Closed bdraco closed 1 year ago
But the signature is different for every traversal of the loop:
for signature, parser in self.telegram_specification['objects'].items():
pattern = re.compile(signature, re.DOTALL)
matches = pattern.findall(telegram_data)
As this is done again for every new telegram offered to the parser, you might still be right that there might be some unnecessary overhead here.
I noticed on bulk processing that the parser is very slow. Not sure how much improvement this will bring. Could be an interesting experiment.
A quick fix would be an lru_cache
around the re.compile
_cached_re_compile = lru_cache(maxsize=512)(re.compile)
. -- max size may be too high
for signature, parser in self.telegram_specification['objects'].items():
pattern = _cached_re_compile(signature, re.DOTALL)
matches = pattern.findall(telegram_data)
A better fix would be to store the re.compile
objects for each signature
Another option could be to do it in the init
@bdraco i tested it and it seems to improve the performance by about 5-6%. Do you have a preference for the chosen solution? Im impartial and also fine wit the lru approach.
https://github.com/ndokter/dsmr_parser/pull/131/files
I suspect there is a big(ger) gain to be made in TelegramBuffer.get_all
. It's a method that is called for every x bytes received, after which it performs a regex to see if a full telegram is received. Maybe it can be optimized to more smartly look at the end of a telegram which often is something like !56DD\r\n
Building them ahead of time and storing them is cleaner than using an LRU 👍
I suspect there is a big(ger) gain to be made in
TelegramBuffer.get_all
. It's a method that is called for every x bytes received, after which it performs a regex to see if a full telegram is received.

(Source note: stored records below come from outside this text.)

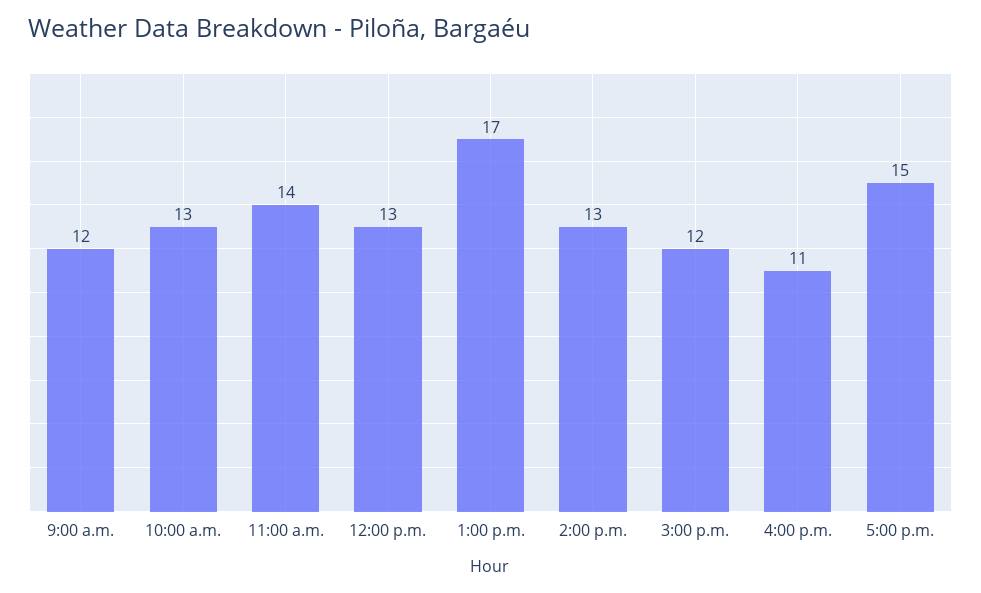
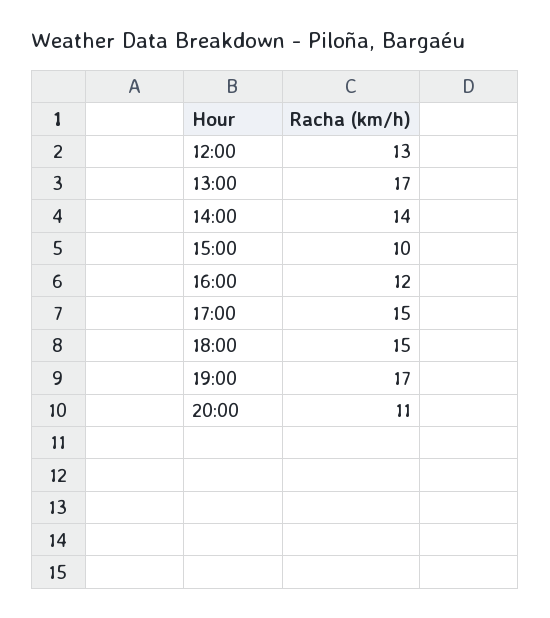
9:00 a.m.: 12 -> none
10:00 a.m.: 13 -> none
11:00 a.m.: 14 -> none
2:00 p.m.: 13 -> 14
3:00 p.m.: 12 -> 10
4:00 p.m.: 11 -> 12
18:00: none -> 15
19:00: none -> 17
20:00: none -> 11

Maybe it can be optimized to more smartly look at the end of a telegram which often is something like!56DD\r\n
import re
# - Match all characters after start of telegram except for the start
# itself again '^\/]+', which eliminates incomplete preceding telegrams.
# - Do non greedy match using '?' so start is matched up to the first
# checksum that's found.
# - The checksum is optional '{0,4}' because not all telegram versions
# support it.
_FIND_TELEGRAMS_REGEX = re.compile(r"\/[^\/]+?\![A-F0-9]{0,4}\0?\r\n", re.DOTALL)

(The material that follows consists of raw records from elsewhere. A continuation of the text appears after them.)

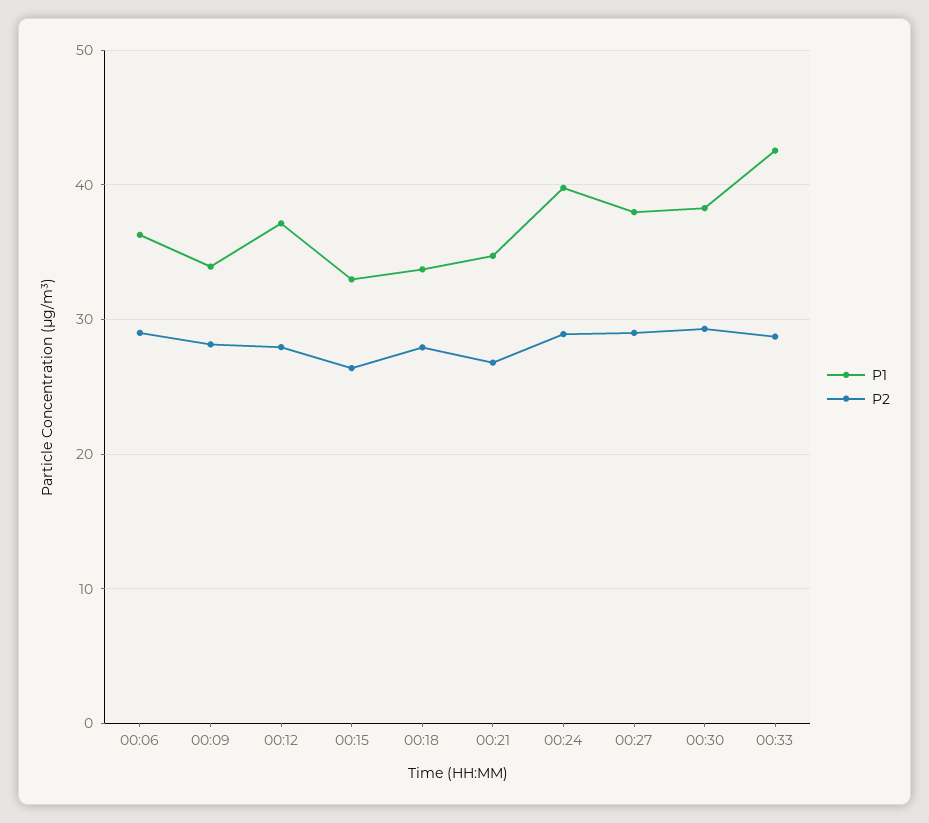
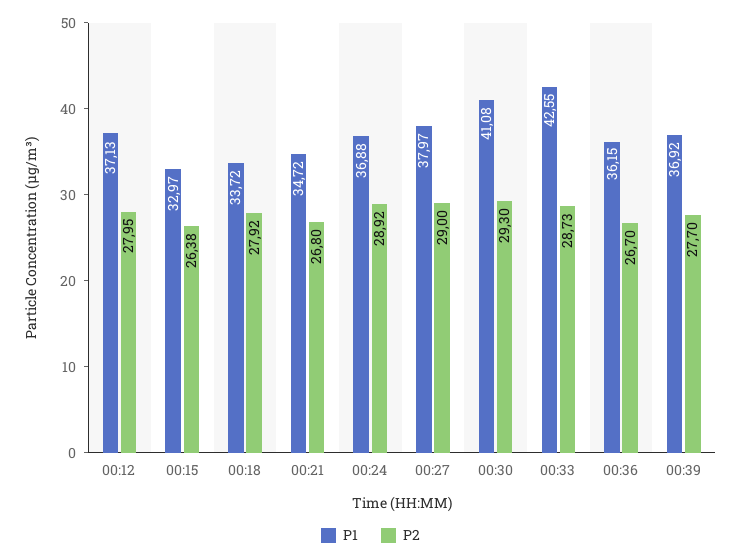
P1, 00:06: 36 -> none
P2, 00:06: 29 -> none
P1, 00:09: 34 -> none
P2, 00:09: 28 -> none
P1, 00:24: 40 -> 36.88
P1, 00:30: 38 -> 41.08
P1, 00:36: none -> 36.15
P2, 00:36: none -> 26.7
P1, 00:39: none -> 36.92
P2, 00:39: none -> 27.7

class TelegramBuffer(object):
"""
Used as a buffer for a stream of telegram data. Constructs full telegram
strings from the buffered data and returns it.
"""
def __init__(self):
self._buffer = ""
def get_all(self):
"""
Remove complete telegrams from buffer and yield them.
:rtype generator:
"""
for telegram in _FIND_TELEGRAMS_REGEX.findall(self._buffer):
self._remove(telegram)
yield telegram
def append(self, data):
"""
Add telegram data to buffer.
:param str data: chars, lines or full telegram strings of telegram data
"""
self._buffer += data
def _remove(self, telegram):
"""
Remove telegram from buffer and incomplete data preceding it. This
is easier than validating the data before adding it to the buffer.
:param str telegram:
:return:
"""
# Remove data leading up to the telegram and the telegram itself.

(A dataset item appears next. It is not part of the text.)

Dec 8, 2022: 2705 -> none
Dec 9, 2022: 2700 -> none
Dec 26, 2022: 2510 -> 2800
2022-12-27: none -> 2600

index = self._buffer.index(telegram) + len(telegram)
self._buffer = self._buffer[index:]
Maybe something like this.
I don't actually use this lib so I can't test it. I was only submitting this on behalf of a user that I was helping with a performance issue with their system.
Yup, that user is me ;) Thank you all for looking into this!
Thank you, i have put these performance improvements in version 1.2.2
Great work! Would it be possible to merge the update into Home Assistant?
I don't know how to test the changes in HA. It seems that the version listed here is quite old as well (v0.33): https://github.com/home-assistant/core/blob/dev/homeassistant/components/dsmr/manifest.json
https://github.com/home-assistant/core/pull/84097 looks like it's waiting for a reviewer that can test this
I've made a HACS integration for it now, as the PR keeps hanging in HA: https://github.com/dupondje/homeassistant-dsmr
Cool, thanks! I'll give it a try today/tomorrow. I'm curous to see the impact of the efficiency-improvement on the cpu-utlization.
By the way, since https://github.com/home-assistant/core/pull/84097 is from dec 2022, i guess the performance improvement of version 1.2.2 is not in there. Would it be an idea to add the latest improvement in it?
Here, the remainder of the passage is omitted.